Los peritajes llevados a cabo por distintos expertos sugieren que la versión oficial es errónea o al menos cuenta con muchos poros en sus premisas. A pesar de la ineptitud del Estado (y quizás gracias a la misma) lo sucedido en Iguala despertó muchas inquietudes en la sociedad civil mexicana.

Ayotzinapa contagió de dudas a personas de todas las edades y los estratos socioeconómicos del país, esto es algo que muchos otros movimientos no han logrado en la historia reciente. Hay muchas tangentes para analizar la reacción de la sociedad ante lo ocurrido, pero por primera vez en mucho tiempo, el malestar cohesionó a los mexicanos y se tradujo en reclamos claros.

Las protestas de la ciudadanía, en la mayor parte de los casos, no se inclinaron hacia tendencias o colores partidistas porque la cuestión de fondo era obvia: México estaba exigiendo justicia.

En tiempos de redes sociales y primaveras árabes no podemos minimizar lo sucedido hace 1 año. A veces hay chispas que empiezan verbenas, los indignados españoles y el movimiento guatemalteco de hace unos meses son pruebas tangibles de esto.

Podemos aprender mucho de la tragedia de Iguala y debemos también retomar estos aprendizajes en el futuro. Hace poco tiempo en La Laguna experimentamos episodios muy dramáticos. Vivimos en una zona que destacó a nivel nacional precisamente por la cotidianeidad de la violencia.

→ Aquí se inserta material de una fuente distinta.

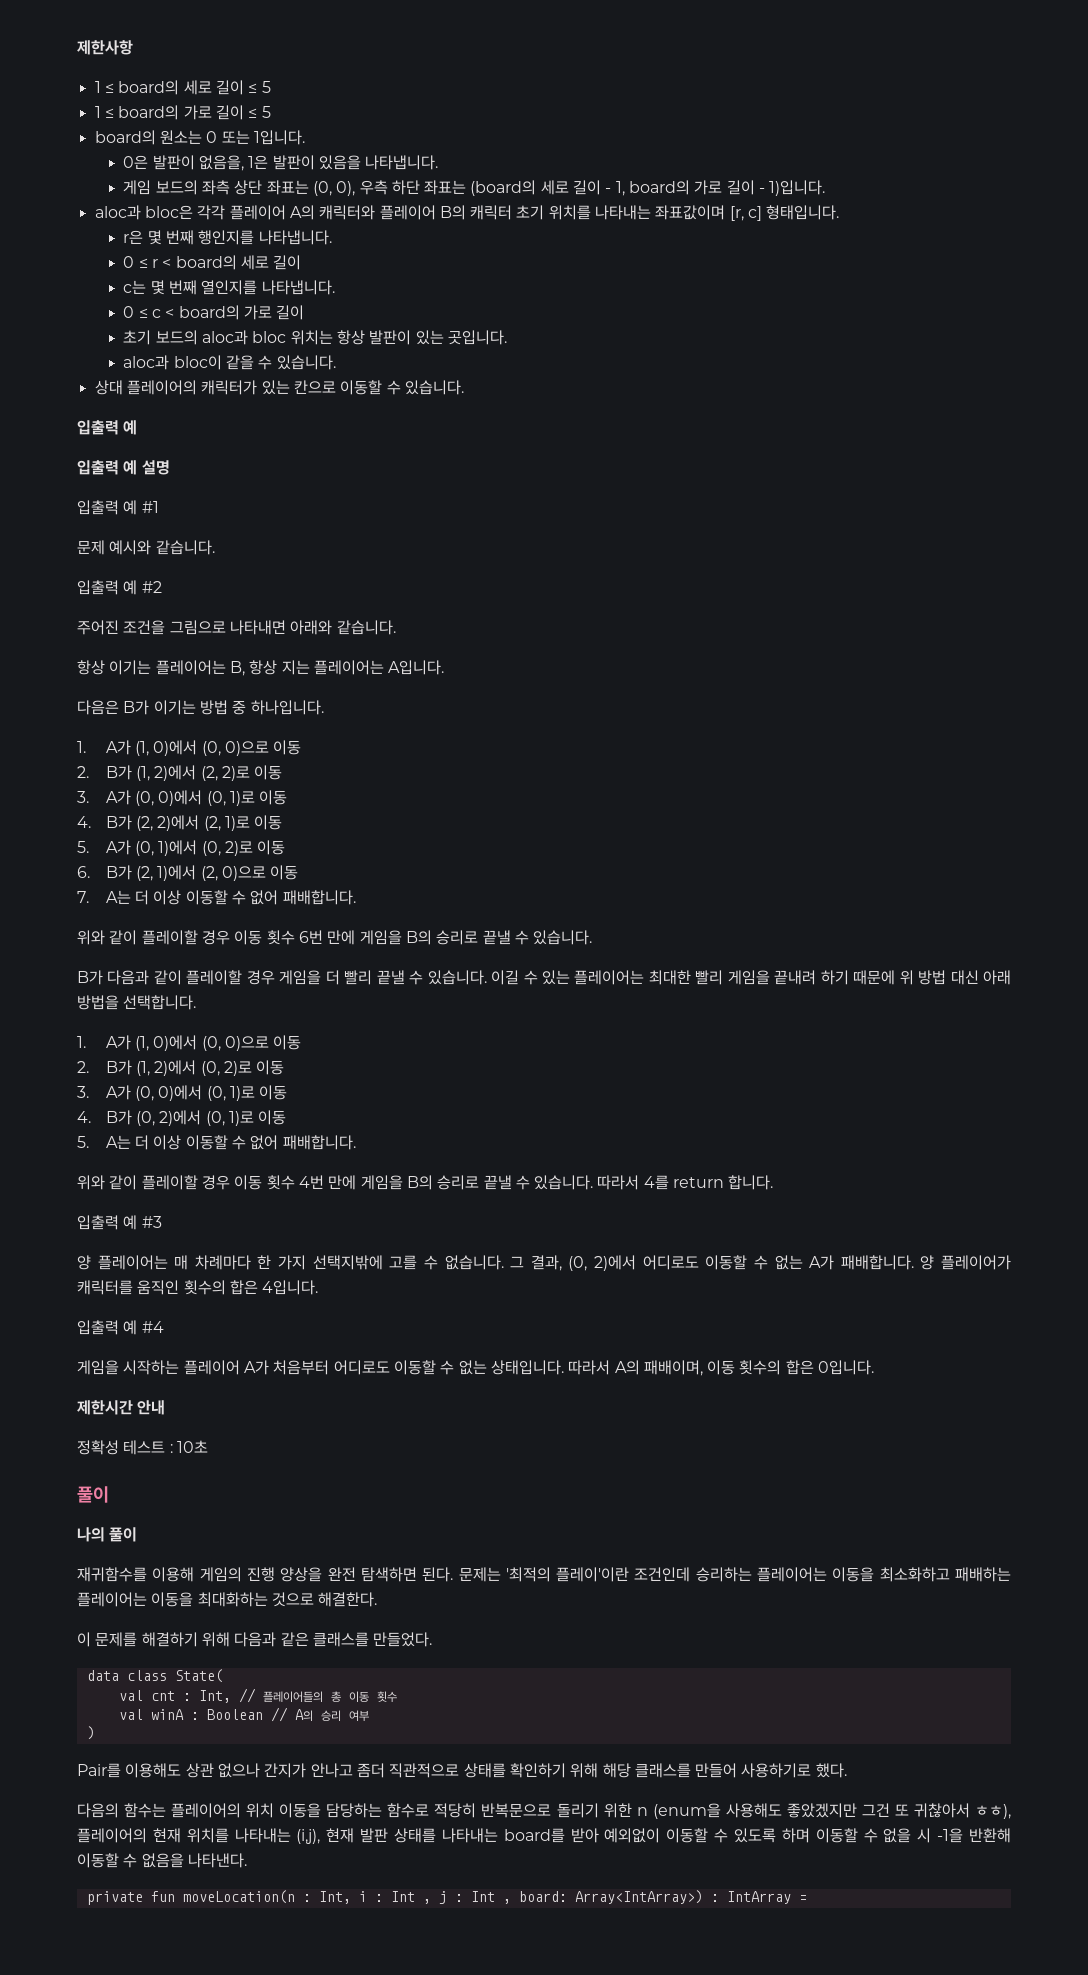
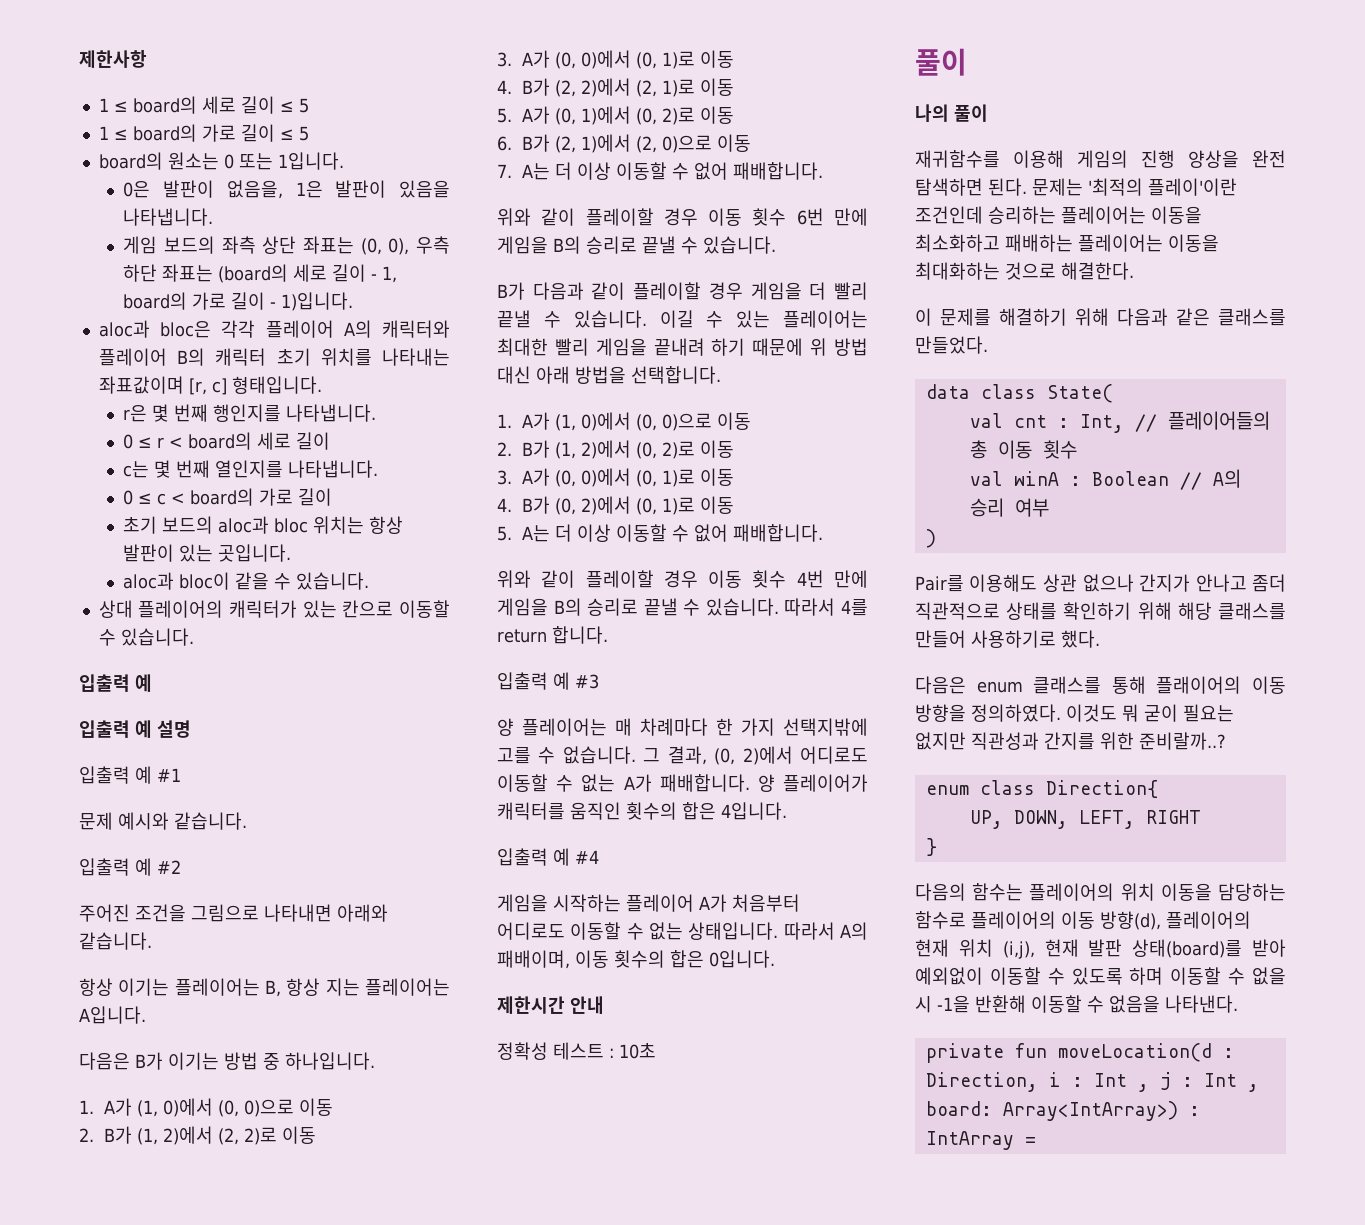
(847, 1770) none -> [915,676,1286,694] [915,704,1234,722] [915,732,1226,750] [925,780,1158,798] [969,810,1201,829] [925,838,937,856] // 다음은 enum 클래스를 통해 플래이어의 이동 방향을 정의하였다. 이것도 뭐 굳이 필요는 없지만 직관성과 간지를 위한 준비랄까..? // enum class Direction{ // UP, DOWN, LEFT, RIGHT // }
[434,1803,1011,1819] [77,1828,565,1844] 적당히 반복문으로 돌리기 위한 n (enum을 사용해도 좋았겠지만 그건 또 귀찮아서 ㅎㅎ), 플레이어의 현재 위치를 나타내는 (i,j), 현재 발판 상태를 나타내는 board를 -> [971,911,1251,930] [915,939,1243,959] 플레이어의 이동 방향(d), 플레이어의 현재 위치 (i,j), 현재 발판 상태(board)를
[182,1890,351,1904] moveLocation(n : Int, -> [1057,1043,1234,1062] [925,1072,1038,1092] moveLocation(d : Direction,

Nuestros hábitos y nuestro lenguaje cambiaron, quizás hubo puntos críticos en los que nuestra realidad no fue tan distinta a la de Iguala en el 2014.

Es precisamente por esa empatía humana y ética que no podemos dejar pasar la fecha ni los hechos, debemos recordar y prevenir. En la actualidad existen distintas iniciativas sociales en la región que con un trabajo constante permiten que estemos mejor que hace unos años.

Si podemos involucrarnos en asuntos públicos, informarnos, reconocernos, estaremos contribuyendo mucho a la generación de procesos de paz desde la ciudadanía y estoy seguro de que esa es una de las claves.La “verdad histórica” de cualquier administración reciente es endeble.

La capacidad de improvisar de los gobiernos se queda muy corta al lado de la espontaneidad de las acciones sociales.

Por eso tragedias tan grandes como el 68 o el 85 dejan huella. Por eso el 2014 tiene que servir de algo. (Re)construyamos nuestra memoria histórica.